Challenging professional opinion: the use of independent arbitration

BMJ 1994; 308 doi: (Published 15 January 1994) Cite this as: BMJ 1994;308:177
  1. E A Scott,
  2. R A Stokoe
  1. North West Hertfordshire Health, St Albans, Hertfordshire AL3 5TL
  1. Correspondence to: Mr Stokoe.

    The handling of patient referrals made to hospitals with which a health authority has no contract - so called extracontractual referrals - has been a subject of much debate. Some argue that anything other than automatic approval of an extracontractual referral represents a restriction on the freedom of choice of both health professionals and patients. Health authorities are, however, obliged to maintain strict budgetary control. As a consequence some extracontractual referrals are refused and this may give rise to disputes between patients or professionals and their health authority.

    Such a situation arose in North West Hertfordshire, where the dispute was resolved by using an independent arbitrator.

    Background, process, and outcome

    The patient had been receiving treatment from a non-NHS institution for several years. The institution asked the health authority to continue funding her treatment as an extracontractual referral, but the authority refused. Considerable correspondence ensued, with no prospect of resolution. A meeting took place between the health authority's chief executive and acting director of public health, and the patient and her husband. During the meeting it became apparent that no resolution was going to be reached. Both sides therefore agreed that the case should be presented to a mutually acceptable, independent arbitrator who did not know the patient personally, had had no dealings with the institution concerned, and did not work in the NHS. Existing NHS procedures were not used as the dispute was not concerned with the clinical judgment of any professional or with the administration of an NHS institution. The dispute was over a principle of NHS funding. The arbitrator agreed on was a legally qualified independent arbitrator who had extensive experience but of a commercial or financial nature. He had never before acted in a case concerning a medical issue.

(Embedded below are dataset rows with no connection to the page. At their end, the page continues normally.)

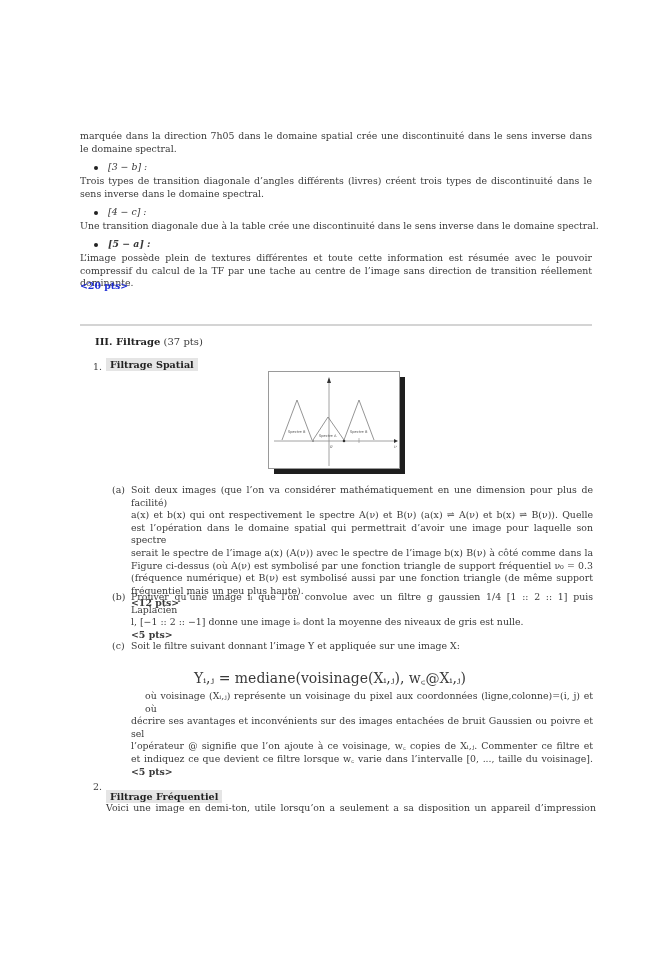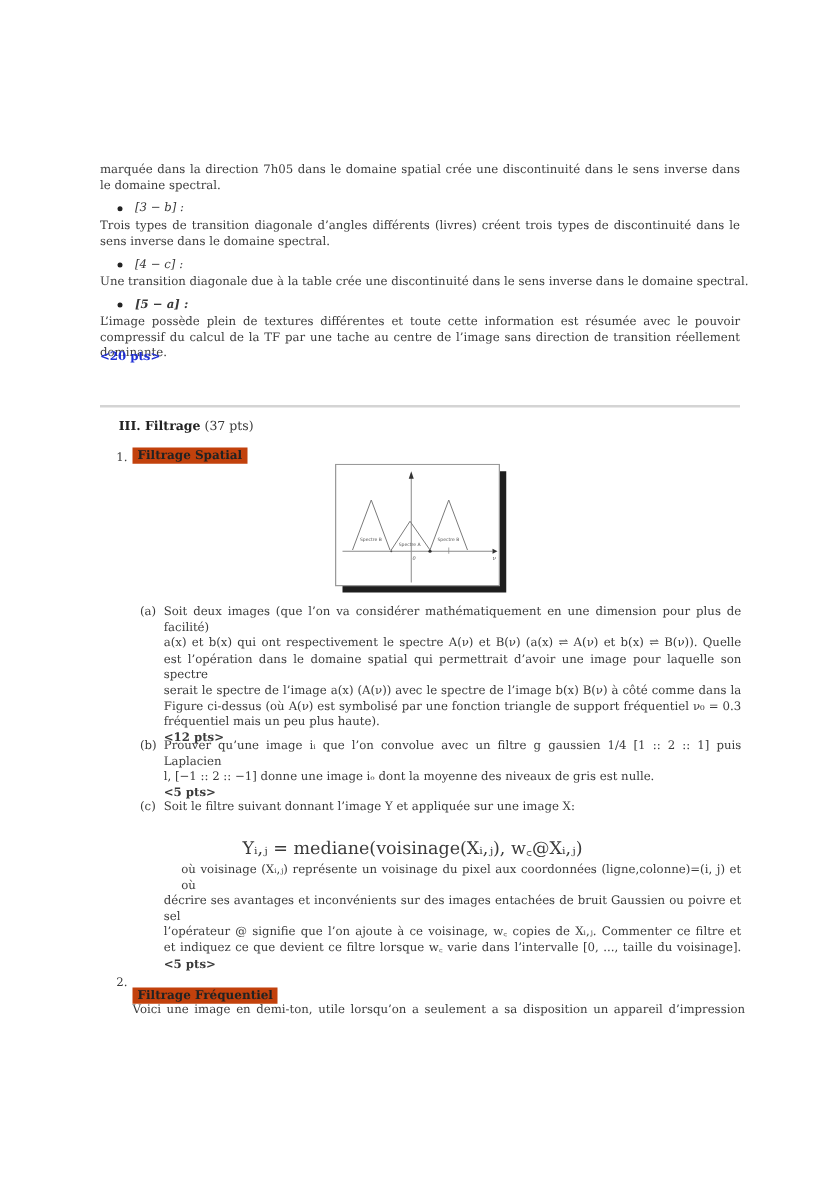--- a/index.html
+++ b/index.html
@@ -16,7 +16,7 @@
   .sec-title { position:absolute; left:95px; top:336px; font-size:10px; }
   .sec-title b { font-weight:bold; color:#222; }
   .num { position:absolute; font-size:9.4px; }
-  .hl { position:absolute; background:#c2410c; font-weight:bold; font-size:9.6px; padding:1px 4px; color:#222; }
+  .hl { position:absolute; background:#e5e5e5; font-weight:bold; font-size:9.6px; padding:1px 4px; color:#222; }
   .figure { position:absolute; left:268px; top:371px; width:131px; height:97px; }
   .sub-label { position:absolute; font-size:9.4px; }
   .eq { position:absolute; left:0; width:660px; text-align:center; top:668px; font-size:14px; }

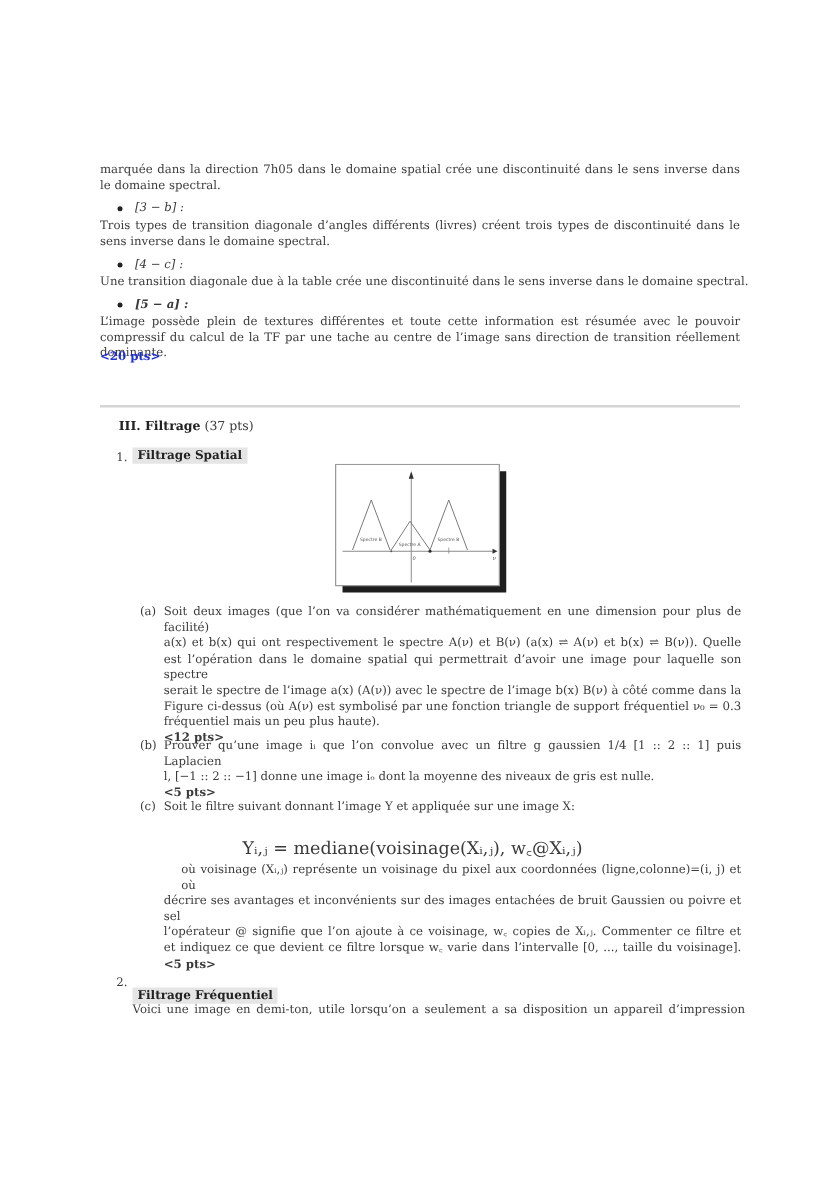--- a/index.html
+++ b/index.html
@@ -88,6 +88,7 @@
     <div style="text-align:justify; text-align-last:justify;">est l’opération dans le domaine spatial qui permettrait d’avoir une image pour laquelle son spectre</div>
     <div style="text-align:justify; text-align-last:justify;">serait le spectre de l’image a(x) (A(ν)) avec le spectre de l’image b(x) B(ν) à côté comme dans la</div>
     <div style="text-align:justify; text-align-last:justify;">Figure ci-dessus (où A(ν) est symbolisé par une fonction triangle de support fréquentiel ν₀ = 0.3</div>
+    <div style="text-align:justify; text-align-last:justify;">(fréquence numérique) et B(ν) est symbolisé aussi par une fonction triangle (de même support</div>
     <div>fréquentiel mais un peu plus haute).</div>
     <div class="pts">&lt;12 pts&gt;</div>
   </div>

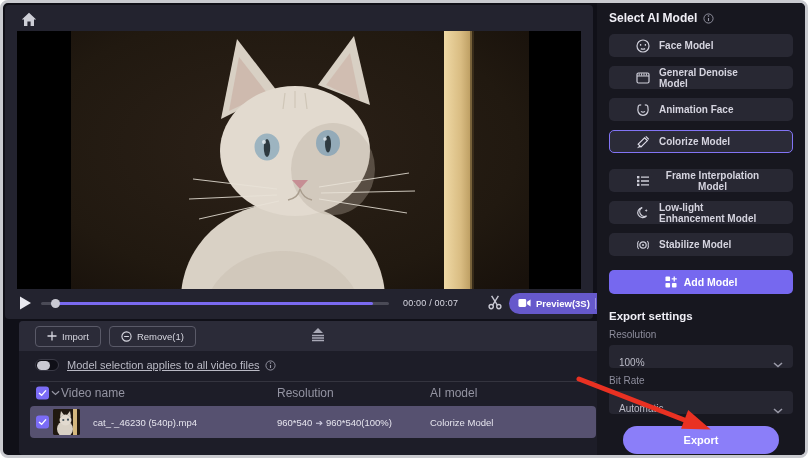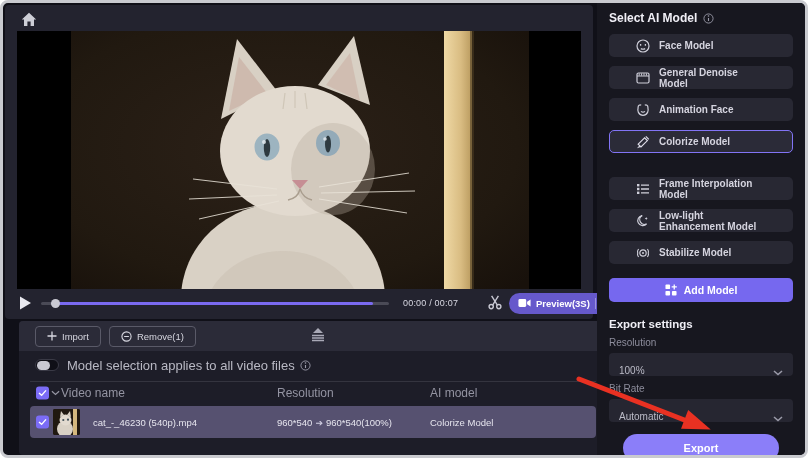--- a/index.html
+++ b/index.html
@@ -52,7 +52,7 @@
   .model-btn { height:23px; border-radius:5px; background:#282833; display:flex; align-items:center; gap:9px; padding:0 26px; margin-top:9px; color:#d5d4df; font-size:10px; font-weight:bold; cursor:pointer; border:1px solid transparent; }
   .model-btn:first-of-type { margin-top:8px; }
   .model-btn.selected { border:1px solid #8274f5; background:#2b2b38; }
-  .model-btn.gap { margin-top:24px; }
+  .model-btn.gap { margin-top:16px;text-align:center; }
   .model-btn .micon { width:14px; height:14px; flex:none; display:flex; align-items:center; justify-content:center; }
   .add-model-btn { height:24px; margin-top:14px; border-radius:5px; background:#7668ef; color:#fff; font-size:10.5px; font-weight:bold; display:flex; align-items:center; justify-content:center; gap:7px; cursor:pointer; border:none; width:100%; }
   .export-title { margin-top:16px; font-size:11.5px; font-weight:bold; color:#f0eff6; }

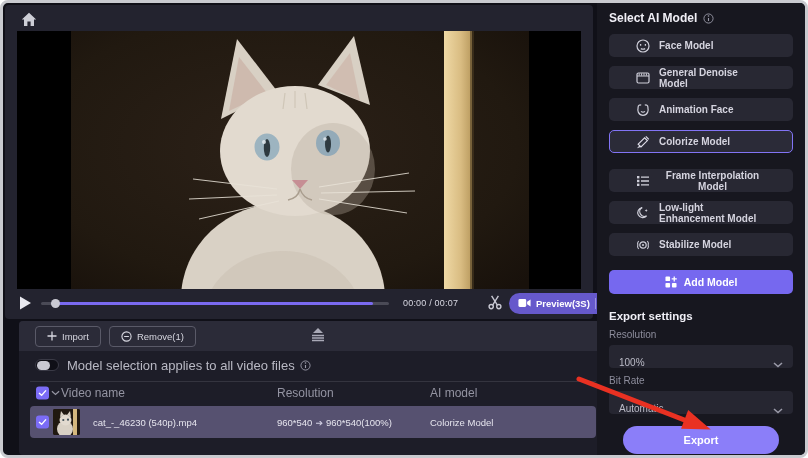--- a/index.html
+++ b/index.html
@@ -33,7 +33,7 @@
   .toggle-row { height:24px; display:flex; align-items:center; padding:0 16px; margin-top:2px; }
   .toggle { width:24px; height:12px; border-radius:7px; background:#0f0f17; position:relative; cursor:pointer; flex:none; border:1px solid #3a3a46; }
   .toggle .thumb { position:absolute; left:1px; top:1px; width:13px; height:9px; border-radius:5px; background:#c9c9d2; }
-  .toggle-label { margin-left:8px; font-size:13px; color:#b9b9c4; }
+  .toggle-label { margin-left:8px; font-size:11px; color:#b9b9c4;text-decoration:underline; }
   .info-icon { width:11px; height:11px; margin-left:5px; display:inline-block; vertical-align:-2px; }
 
   .table-header { position:relative; height:22px; margin:4px 11px 0 11px; border-top:1px solid #34343f; font-size:12px; color:#9494a2; }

    A preliminary meeting was set up between the patient's husband, the acting director of public health, and the arbitrator. They agreed the process of arbitration; they also agreed that the arbitration would be binding on both parties and that the authority would pay the arbitrator's fees. Written submissions were prepared by both parties and considered by the arbitrator, who discussed them with the parties individually before reaching a decision. The evidence submitted by the patient included the professional opinion of an NHS consultant psychiatrist that her physical and mental wellbeing improved after her treatment at the non-NHS institution. The evidence submitted by the authority included a report by the Royal College of Physicians immunology and allergy committee which recommended that treatment of the kind received by the patient should not be available on the NHS.1 All parties were aware that the proposed method of resolving the dispute was novel and could be of interest within the health service. The authority therefore took the unusual step of asking for permission to write up the process in a professional journal; this was agreed by all.

    The authority had two reasons for refusing funding. Firstly, it had a policy of refusing funding for treatment in non-NHS institutions which had initially been funded by the patient or by private insurance. Secondly, funding for an extracontractual referral was not authorised when a significant body of professional opinion considered that the treatment should not be available on the NHS.

    There were three reasons why the patient thought that the authority should fund her future health care at this institution. Firstly, her health had improved after treatment, in comparison with the apparent failure of traditional methods to cure her condition. Secondly, other health authorities funded patients at the institution. Thirdly, under the patients' charter the interests, views, needs, and right to care of the individual patient are paramount.

    The arbitrator considered the arguments of both the authority and the patient reasonable and sustainable, and his initial inclination was to find a middle of the way solution. Ultimately, however, he decided that this would not be satisfactory in this case. He concluded that it would be better for the patient and in line with the fundamental principles of the NHS for her to continue her current treatment funded by the authority. Nevertheless, he also thought that a financial ceiling should be established so that any future increases should not be higher than any increase in the cost of living.


    The process and outcome of this case raise three important issues. Firstly, the independent arbitrator thought that the interests of the individual patient should outweigh professional advice given to the health authority. This is at variance with the way in which the NHS has traditionally operated and has serious implications for the way in which such advice is acted on. Secondly, the arbitrator imposed a ceiling on the amount of funding to be made available. This authority has previously taken the view that agreement to fund an extracontractual referral would cover all subsequent costs. Although this makes financial management more difficult, it ensures continuity of care for the individual patient. The recommendation of the arbitrator is more akin to the approach of medical insurance agencies, who impose limits on the duration of payment or on the total cost. Thirdly, this case raises the question whether patients should have the right of appeal against the decision to refuse an extracontractual referral. If they have, and we believe they do have, then it begs the question “who should arbitrate.”